Christo Wiese Named in South African Tax Agency’s $16 Million Claim
(Bloomberg) -- South Africa’s tax agency filed a legal claim against local billionaire Christo Wiese and former executives at law firm ENSafrica for more than 217 million rand ($16 million) in unpaid taxes, court documents show.
The papers filed in the Western Cape High Court is part of a wider 3.7 billion rand claim by the South African Revenue Service, according to a report in the Financial Mail published earlier Thursday. ENSafrica created a tax structure to help pan-African crude-oil explorer Tullow Oil Plc shift assets valued at 3.9 billion rand out of the country, dodging taxes in the process, the Johannesburg-based magazine said. The story was written by journalists at the amaBhungane Centre for Investigative Journalism.
SARS claimed ENSafrica restructured Tullow, leaving it in charge of a South African company that was a tax shell, and then sold this on to Wiese and his Titan group, the magazine reported. Wiese then allegedly moved assets out of the company and sold it to a former ENSafrica executive who told the tax agency there weren’t any assets or cash to claim, it said.

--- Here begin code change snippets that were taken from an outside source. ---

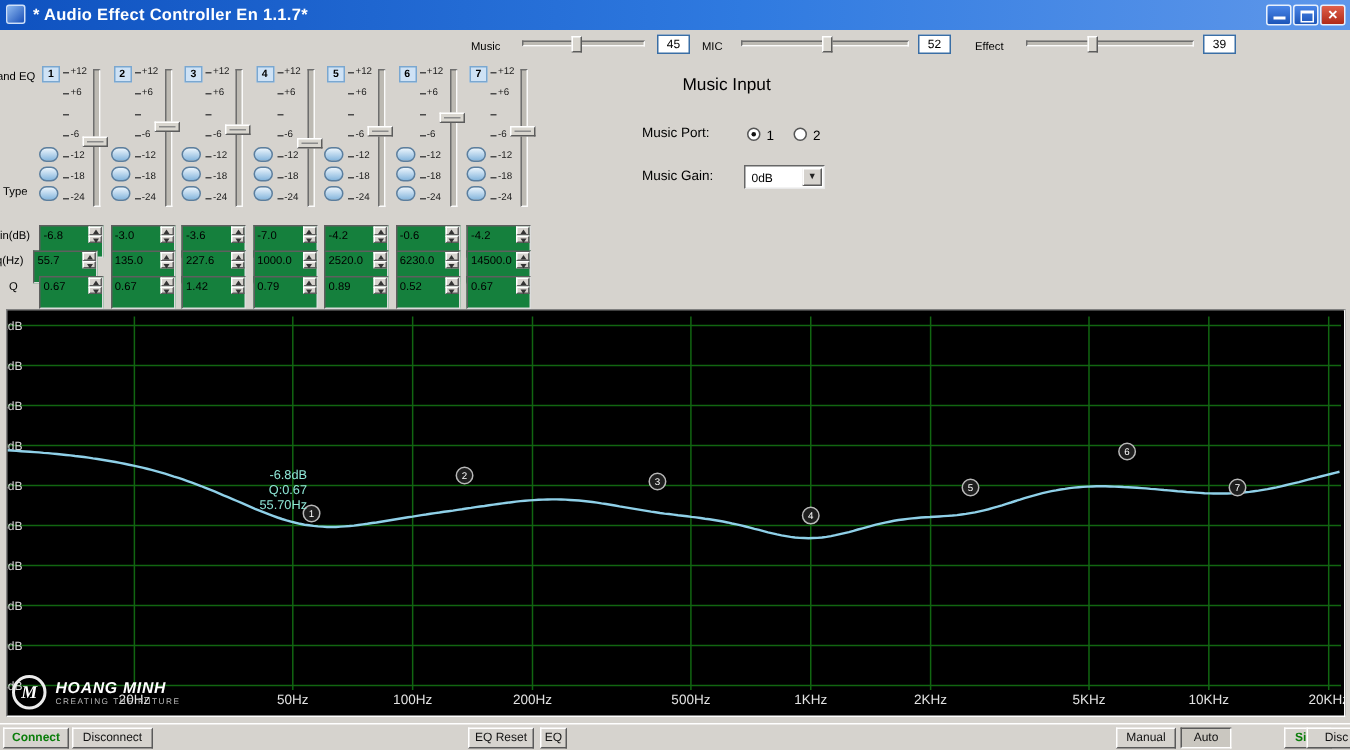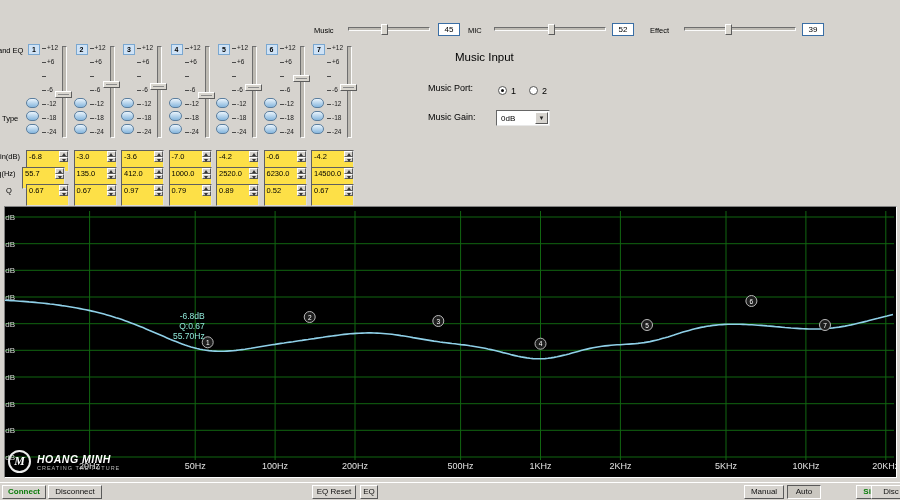--- a/index.html
+++ b/index.html
@@ -90,6 +90,17 @@
 
 <div id="app">
 
+  <div id="titlebar">
+    <div id="appicon"></div>
+    <div id="wintitle">* Audio Effect Controller En 1.1.7*</div>
+    <div class="tbtn" style="left:844px">
+        <div class="g-min"></div>
+      </div>
+    <div class="tbtn" style="left:862px">
+        <div class="g-max"></div>
+      </div>
+    <div class="tbtn close" style="left:880px">×</div>
+  </div>
 
 
   <div class="paneltext" style="left:-7px;top:46px">Band EQ</div>

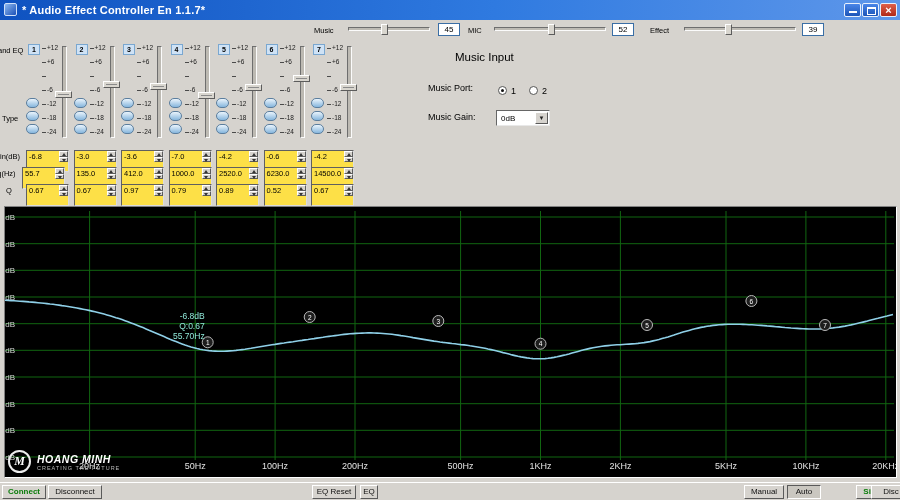--- a/index.html
+++ b/index.html
@@ -104,7 +104,7 @@
 
 
   <div class="paneltext" style="left:-7px;top:46px">Band EQ</div>
-  <div class="paneltext" style="left:2px;top:114px">Type</div>
+  <div class="paneltext" style="left:2px;top:123px">Type</div>
 
   <div id="music-title">Music Input</div>
   <div class="mlabel" style="left:428px;top:83px">Music Port:</div>

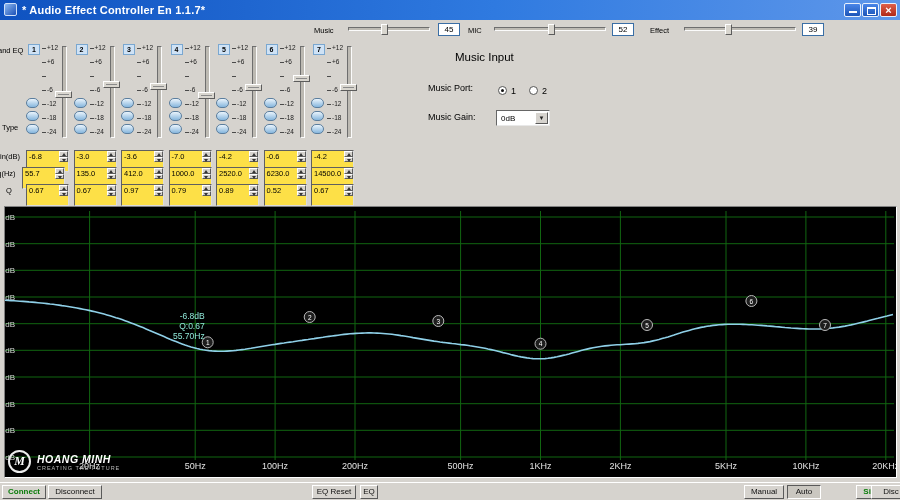--- a/index.html
+++ b/index.html
@@ -42,7 +42,7 @@
   .pill { position:absolute; width:13px; height:10px; border-radius:5px;
     background: linear-gradient(180deg,#eaf4fc,#86b6dd); border:1px solid #5b7e9e; }
   .rowlabel { position:absolute; font-size:7.5px; color:#000; white-space:nowrap; }
-  .spin { position:absolute; height:22px; background:#fde047; border:1px solid; border-color:#5f5f5f #dcdcdc #dcdcdc #5f5f5f; }
+  .spin { position:absolute; height:22px; background:#15803d; border:1px solid; border-color:#5f5f5f #dcdcdc #dcdcdc #5f5f5f; }
   .spv { position:absolute; left:2px; top:1px; font-size:7.5px; line-height:10px; color:#000; }
   .spud { position:absolute; right:0; width:9px; background:#d6d3ce; border:1px solid; border-color:#fff #5c5c5c #5c5c5c #fff; }
   .spud.up { top:0; height:6px; } .spud.down { top:6px; height:5px; }

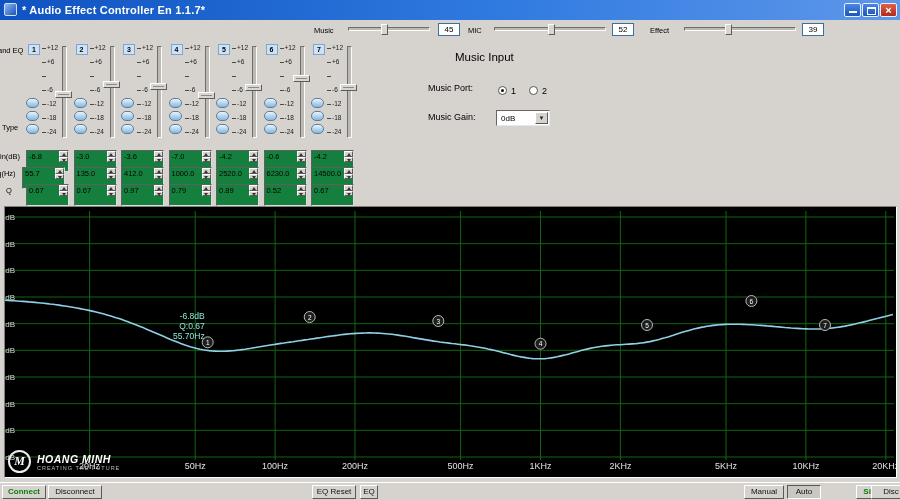--- a/index.html
+++ b/index.html
@@ -443,7 +443,7 @@
       </div>
     </div>
     <div class="spin" style="left: 121px; top: 167px; width: 43px;">
-      <div class="spv">412.0</div>
+      <div class="spv">227.6</div>
       <div class="spud up">
         <div class="tri-up"></div>
       </div>

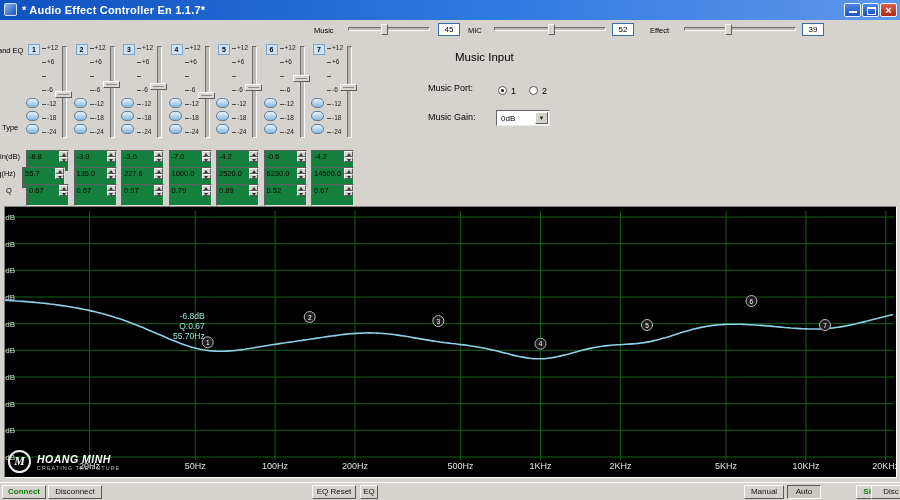--- a/index.html
+++ b/index.html
@@ -507,7 +507,7 @@
       </div>
     </div>
     <div class="spin" style="left: 121px; top: 184px; width: 43px;">
-      <div class="spv">0.97</div>
+      <div class="spv">1.42</div>
       <div class="spud up">
         <div class="tri-up"></div>
       </div>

Wiese and the three ENSafrica representatives should pay the 217 million rand personally, according to the court documents.
“Titan had nothing to do with the restructuring and gained no tax benefit,” Wiese said by phone Thursday. “I will be taking legal advice on whatever is misleading. The restructure has nothing to do with me; this is a SARS and ENS matter.”
SARS can’t comment on the affairs of taxpayers, it said in an email. Tullow declined to comment.
An entity related to ENSafrica bought one of the group companies involved in the Tullow restructure in 2007 and this was subsequently sold to Titan in the same year, ENSafrica said in an emailed statement.
ENSafrica and its affiliates have, “at all times, complied with all the requirements of the relevant tax laws,” the firm said. SARS “has all the relevant facts in relation to the role of each of the advisers, including the role of our firm and our affiliates. SARS has not sought to impugn the role of any of the advisers, including ourselves, arising from these transactions.”